Your goal: Please give back word for word the lines of the material below between the line containing "[344,468,378,476] issues. ->" and the line containing "(408, 484) none", inclusive.

The input:
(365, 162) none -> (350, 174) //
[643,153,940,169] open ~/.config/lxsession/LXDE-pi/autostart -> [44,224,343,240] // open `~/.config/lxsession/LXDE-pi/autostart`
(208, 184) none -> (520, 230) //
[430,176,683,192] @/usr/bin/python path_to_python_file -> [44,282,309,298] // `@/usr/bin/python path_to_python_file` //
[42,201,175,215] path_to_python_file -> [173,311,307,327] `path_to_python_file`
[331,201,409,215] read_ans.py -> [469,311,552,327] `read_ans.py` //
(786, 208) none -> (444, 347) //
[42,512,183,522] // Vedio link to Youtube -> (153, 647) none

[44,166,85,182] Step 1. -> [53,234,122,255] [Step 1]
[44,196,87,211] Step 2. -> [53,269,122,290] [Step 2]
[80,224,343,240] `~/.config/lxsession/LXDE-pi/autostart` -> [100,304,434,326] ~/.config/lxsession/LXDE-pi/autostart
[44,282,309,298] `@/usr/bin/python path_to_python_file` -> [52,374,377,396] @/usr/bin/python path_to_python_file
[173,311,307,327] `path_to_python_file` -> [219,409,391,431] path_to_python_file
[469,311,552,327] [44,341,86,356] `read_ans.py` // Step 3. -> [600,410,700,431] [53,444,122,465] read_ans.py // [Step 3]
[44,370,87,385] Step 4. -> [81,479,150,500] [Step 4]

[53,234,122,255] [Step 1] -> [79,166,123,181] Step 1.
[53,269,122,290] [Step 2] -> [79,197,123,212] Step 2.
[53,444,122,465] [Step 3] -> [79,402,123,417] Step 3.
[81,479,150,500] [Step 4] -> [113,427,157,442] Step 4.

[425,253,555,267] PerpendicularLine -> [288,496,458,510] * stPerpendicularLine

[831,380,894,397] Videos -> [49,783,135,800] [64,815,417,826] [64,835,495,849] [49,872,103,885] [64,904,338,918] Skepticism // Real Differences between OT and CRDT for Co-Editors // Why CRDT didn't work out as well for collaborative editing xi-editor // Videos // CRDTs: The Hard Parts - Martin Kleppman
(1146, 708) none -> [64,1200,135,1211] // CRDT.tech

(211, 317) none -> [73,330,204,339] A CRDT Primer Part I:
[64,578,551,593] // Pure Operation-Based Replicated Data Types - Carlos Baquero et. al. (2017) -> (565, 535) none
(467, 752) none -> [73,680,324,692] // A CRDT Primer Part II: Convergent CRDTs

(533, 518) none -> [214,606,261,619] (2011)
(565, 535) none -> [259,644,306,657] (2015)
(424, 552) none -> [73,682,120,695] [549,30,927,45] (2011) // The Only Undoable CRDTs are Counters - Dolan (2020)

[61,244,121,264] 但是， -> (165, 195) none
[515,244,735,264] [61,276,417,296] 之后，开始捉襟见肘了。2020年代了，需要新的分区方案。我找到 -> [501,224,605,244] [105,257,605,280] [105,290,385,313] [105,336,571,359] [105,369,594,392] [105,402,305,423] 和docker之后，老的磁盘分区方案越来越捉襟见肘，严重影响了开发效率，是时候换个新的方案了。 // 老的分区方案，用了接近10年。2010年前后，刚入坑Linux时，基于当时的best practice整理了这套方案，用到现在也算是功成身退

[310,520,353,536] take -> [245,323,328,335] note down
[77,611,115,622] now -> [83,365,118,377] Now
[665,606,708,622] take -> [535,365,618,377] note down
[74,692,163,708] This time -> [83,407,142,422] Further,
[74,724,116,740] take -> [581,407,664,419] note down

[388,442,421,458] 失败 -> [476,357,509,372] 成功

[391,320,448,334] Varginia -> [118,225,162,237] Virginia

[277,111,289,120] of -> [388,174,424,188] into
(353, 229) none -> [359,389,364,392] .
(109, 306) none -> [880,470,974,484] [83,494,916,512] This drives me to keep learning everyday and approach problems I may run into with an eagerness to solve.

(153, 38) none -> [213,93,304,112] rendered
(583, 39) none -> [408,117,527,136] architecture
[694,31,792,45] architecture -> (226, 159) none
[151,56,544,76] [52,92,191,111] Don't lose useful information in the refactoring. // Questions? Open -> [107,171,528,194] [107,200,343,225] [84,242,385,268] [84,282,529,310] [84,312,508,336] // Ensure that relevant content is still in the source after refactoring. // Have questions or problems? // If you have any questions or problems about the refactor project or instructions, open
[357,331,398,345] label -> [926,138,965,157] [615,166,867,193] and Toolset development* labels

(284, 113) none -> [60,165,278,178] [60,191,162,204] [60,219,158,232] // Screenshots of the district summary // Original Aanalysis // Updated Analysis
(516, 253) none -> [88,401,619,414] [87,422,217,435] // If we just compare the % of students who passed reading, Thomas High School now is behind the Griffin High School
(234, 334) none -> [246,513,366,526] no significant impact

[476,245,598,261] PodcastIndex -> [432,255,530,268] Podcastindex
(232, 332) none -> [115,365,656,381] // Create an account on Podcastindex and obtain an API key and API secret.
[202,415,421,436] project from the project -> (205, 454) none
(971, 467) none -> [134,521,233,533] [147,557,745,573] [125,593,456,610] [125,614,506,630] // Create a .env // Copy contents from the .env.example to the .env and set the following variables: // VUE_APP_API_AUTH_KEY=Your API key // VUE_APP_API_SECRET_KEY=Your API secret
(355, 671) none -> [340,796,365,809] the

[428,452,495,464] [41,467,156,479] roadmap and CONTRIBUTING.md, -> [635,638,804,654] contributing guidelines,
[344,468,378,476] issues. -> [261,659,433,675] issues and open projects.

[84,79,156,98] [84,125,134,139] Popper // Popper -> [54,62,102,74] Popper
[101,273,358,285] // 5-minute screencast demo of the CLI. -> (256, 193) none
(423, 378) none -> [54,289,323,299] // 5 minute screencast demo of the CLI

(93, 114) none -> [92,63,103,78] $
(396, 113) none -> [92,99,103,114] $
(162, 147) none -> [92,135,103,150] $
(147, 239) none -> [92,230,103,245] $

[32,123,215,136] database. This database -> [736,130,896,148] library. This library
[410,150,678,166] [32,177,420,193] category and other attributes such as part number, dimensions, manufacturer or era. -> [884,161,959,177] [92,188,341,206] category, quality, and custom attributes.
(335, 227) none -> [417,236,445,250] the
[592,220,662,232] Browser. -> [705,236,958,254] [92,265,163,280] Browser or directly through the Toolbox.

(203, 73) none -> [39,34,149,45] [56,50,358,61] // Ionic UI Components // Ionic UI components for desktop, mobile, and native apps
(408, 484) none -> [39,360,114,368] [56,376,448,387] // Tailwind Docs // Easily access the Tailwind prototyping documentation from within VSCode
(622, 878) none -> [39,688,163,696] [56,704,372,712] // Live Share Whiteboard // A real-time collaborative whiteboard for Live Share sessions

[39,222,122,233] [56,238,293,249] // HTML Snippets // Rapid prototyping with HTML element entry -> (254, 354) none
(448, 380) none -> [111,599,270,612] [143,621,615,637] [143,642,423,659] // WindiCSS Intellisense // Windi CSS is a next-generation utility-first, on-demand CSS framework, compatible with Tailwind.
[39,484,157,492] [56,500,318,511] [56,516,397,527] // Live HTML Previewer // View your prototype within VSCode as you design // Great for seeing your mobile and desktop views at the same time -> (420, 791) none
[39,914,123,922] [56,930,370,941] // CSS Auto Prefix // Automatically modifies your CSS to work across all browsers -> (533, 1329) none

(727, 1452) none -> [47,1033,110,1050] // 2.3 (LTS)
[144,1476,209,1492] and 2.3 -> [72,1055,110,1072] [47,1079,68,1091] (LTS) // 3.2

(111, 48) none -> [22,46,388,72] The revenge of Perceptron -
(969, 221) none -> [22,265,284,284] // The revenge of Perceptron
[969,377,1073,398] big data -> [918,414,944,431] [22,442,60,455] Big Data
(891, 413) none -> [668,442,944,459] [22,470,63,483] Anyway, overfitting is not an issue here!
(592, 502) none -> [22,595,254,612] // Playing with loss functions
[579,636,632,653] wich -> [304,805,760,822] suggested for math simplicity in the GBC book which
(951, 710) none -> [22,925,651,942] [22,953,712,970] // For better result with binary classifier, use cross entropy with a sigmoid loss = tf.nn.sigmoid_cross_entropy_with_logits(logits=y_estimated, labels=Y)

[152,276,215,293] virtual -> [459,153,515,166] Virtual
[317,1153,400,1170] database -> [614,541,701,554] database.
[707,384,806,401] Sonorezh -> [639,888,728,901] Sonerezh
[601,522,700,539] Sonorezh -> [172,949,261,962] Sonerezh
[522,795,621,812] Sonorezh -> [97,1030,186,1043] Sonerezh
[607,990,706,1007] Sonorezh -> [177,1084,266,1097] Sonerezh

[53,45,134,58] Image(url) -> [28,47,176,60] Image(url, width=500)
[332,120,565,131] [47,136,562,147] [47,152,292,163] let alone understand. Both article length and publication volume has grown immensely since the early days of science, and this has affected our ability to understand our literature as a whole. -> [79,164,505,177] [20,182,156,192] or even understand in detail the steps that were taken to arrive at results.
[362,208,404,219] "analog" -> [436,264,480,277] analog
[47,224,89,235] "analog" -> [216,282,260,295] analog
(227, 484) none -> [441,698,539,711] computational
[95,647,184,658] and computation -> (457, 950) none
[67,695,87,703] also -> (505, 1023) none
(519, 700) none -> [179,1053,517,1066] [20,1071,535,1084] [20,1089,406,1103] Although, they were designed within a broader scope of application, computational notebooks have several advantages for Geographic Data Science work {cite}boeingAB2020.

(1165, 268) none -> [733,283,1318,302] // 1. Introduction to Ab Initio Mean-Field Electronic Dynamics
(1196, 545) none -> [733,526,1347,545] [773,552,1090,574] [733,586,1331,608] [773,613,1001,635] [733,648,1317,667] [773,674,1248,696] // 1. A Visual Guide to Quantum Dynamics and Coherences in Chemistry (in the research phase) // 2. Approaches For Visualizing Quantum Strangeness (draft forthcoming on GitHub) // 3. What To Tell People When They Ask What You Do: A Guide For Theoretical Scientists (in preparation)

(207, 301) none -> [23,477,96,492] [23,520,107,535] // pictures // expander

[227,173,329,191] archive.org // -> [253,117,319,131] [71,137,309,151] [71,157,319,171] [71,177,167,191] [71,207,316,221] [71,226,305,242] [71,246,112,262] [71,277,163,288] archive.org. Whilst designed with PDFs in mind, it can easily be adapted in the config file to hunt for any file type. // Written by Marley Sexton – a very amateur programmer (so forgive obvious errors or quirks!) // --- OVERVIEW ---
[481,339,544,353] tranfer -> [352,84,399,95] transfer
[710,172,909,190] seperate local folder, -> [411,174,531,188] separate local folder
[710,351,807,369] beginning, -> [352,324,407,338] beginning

Exercise answer:
[344,468,378,476] issues. -> [261,659,433,675] issues and open projects.

[84,79,156,98] [84,125,134,139] Popper // Popper -> [54,62,102,74] Popper
[101,273,358,285] // 5-minute screencast demo of the CLI. -> (256, 193) none
(423, 378) none -> [54,289,323,299] // 5 minute screencast demo of the CLI

(93, 114) none -> [92,63,103,78] $
(396, 113) none -> [92,99,103,114] $
(162, 147) none -> [92,135,103,150] $
(147, 239) none -> [92,230,103,245] $

[32,123,215,136] database. This database -> [736,130,896,148] library. This library
[410,150,678,166] [32,177,420,193] category and other attributes such as part number, dimensions, manufacturer or era. -> [884,161,959,177] [92,188,341,206] category, quality, and custom attributes.
(335, 227) none -> [417,236,445,250] the
[592,220,662,232] Browser. -> [705,236,958,254] [92,265,163,280] Browser or directly through the Toolbox.

(203, 73) none -> [39,34,149,45] [56,50,358,61] // Ionic UI Components // Ionic UI components for desktop, mobile, and native apps
(408, 484) none -> [39,360,114,368] [56,376,448,387] // Tailwind Docs // Easily access the Tailwind prototyping documentation from within VSCode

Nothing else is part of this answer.